● **Exercise prompt**
Scan the records for lines with the word "Retinol", and copy every such line.

● **Data to use**
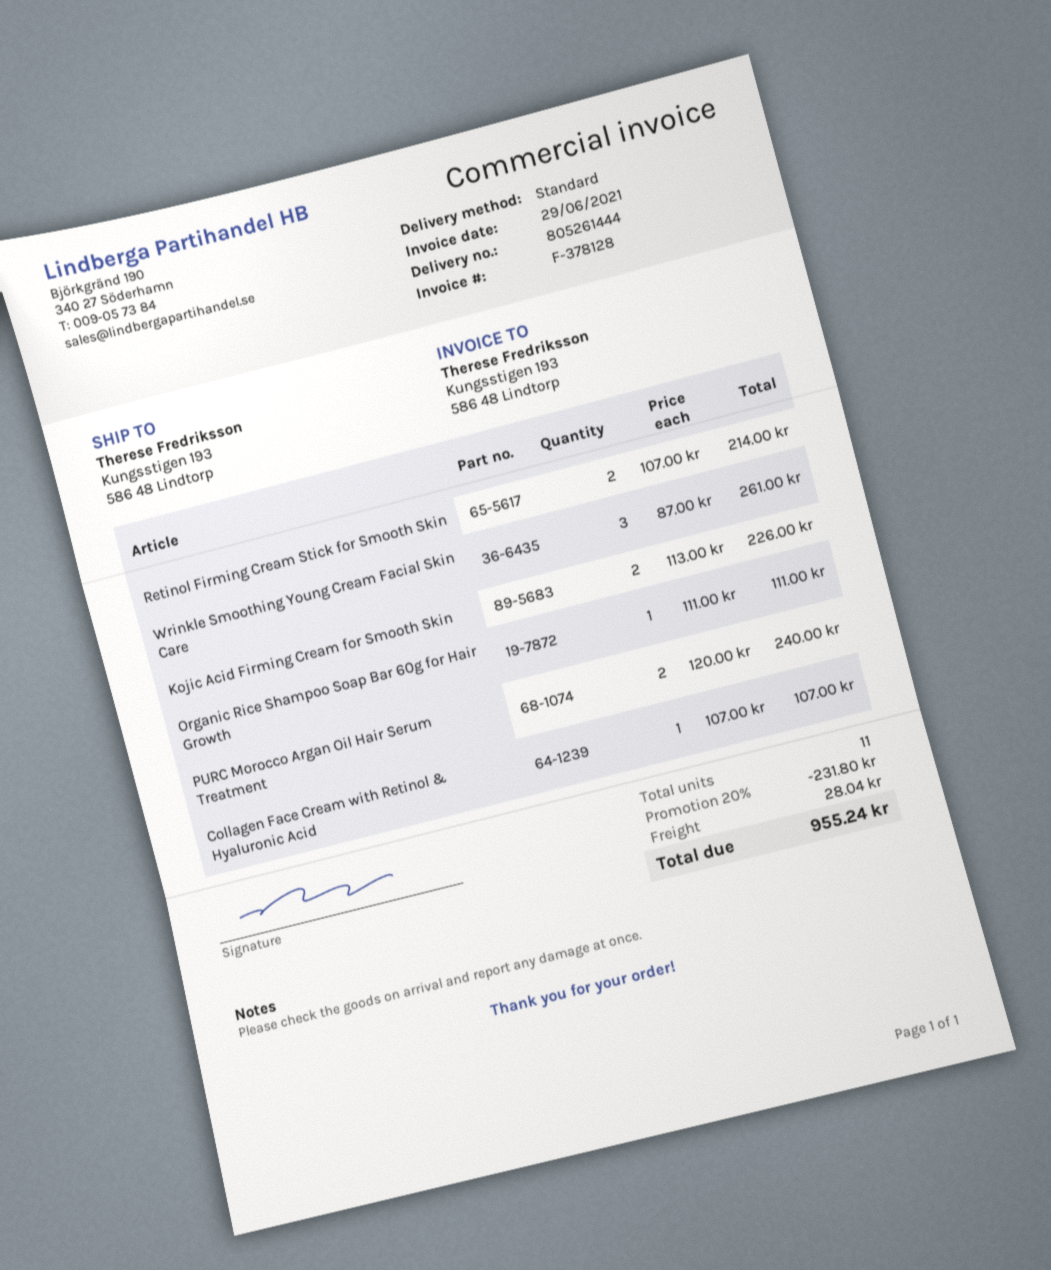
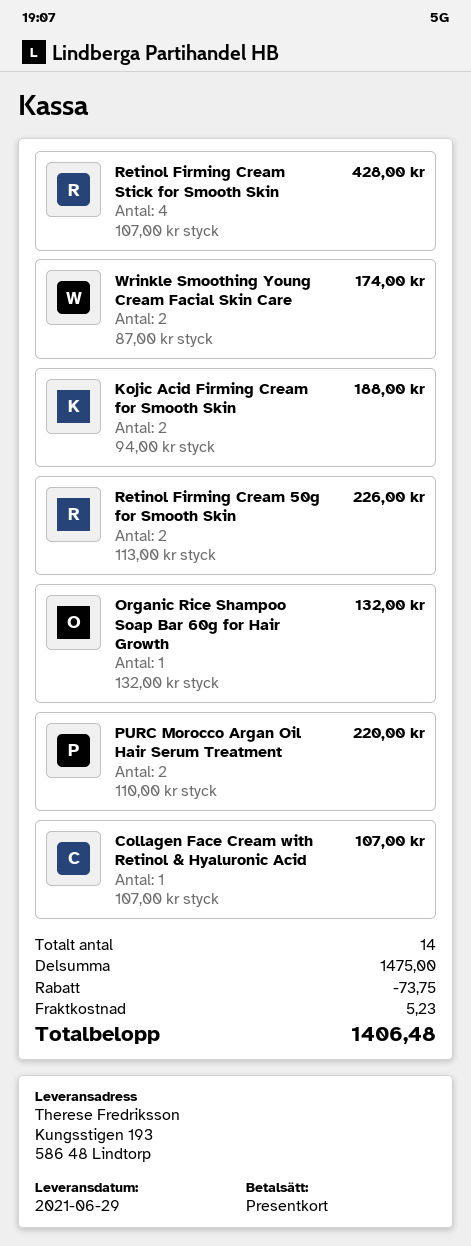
Retinol Firming Cream Stick for Smooth Skin: 2 x 107.00 = 214.00 -> 4 x 107.00 = 428.00
Wrinkle Smoothing Young Cream Facial Skin Care: 3 x 87.00 = 261.00 -> 2 x 87.00 = 174.00
Kojic Acid Firming Cream for Smooth Skin: 2 x 113.00 = 226.00 -> 2 x 94.00 = 188.00
Organic Rice Shampoo Soap Bar 60g for Hair Growth: 1 x 111.00 = 111.00 -> 1 x 132.00 = 132.00
PURC Morocco Argan Oil Hair Serum Treatment: 2 x 120.00 = 240.00 -> 2 x 110.00 = 220.00
Retinol Firming Cream 50g for Smooth Skin: none -> 2 x 113.00 = 226.00
total quantity: 11 -> 14
discount: 231.80 -> 73.75
shipping: 28.04 -> 5.23
total: 955.24 -> 1406.48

● **Task answer**
Retinol Firming Cream Stick for Smooth Skin: 2 x 107.00 = 214.00 -> 4 x 107.00 = 428.00
Retinol Firming Cream 50g for Smooth Skin: none -> 2 x 113.00 = 226.00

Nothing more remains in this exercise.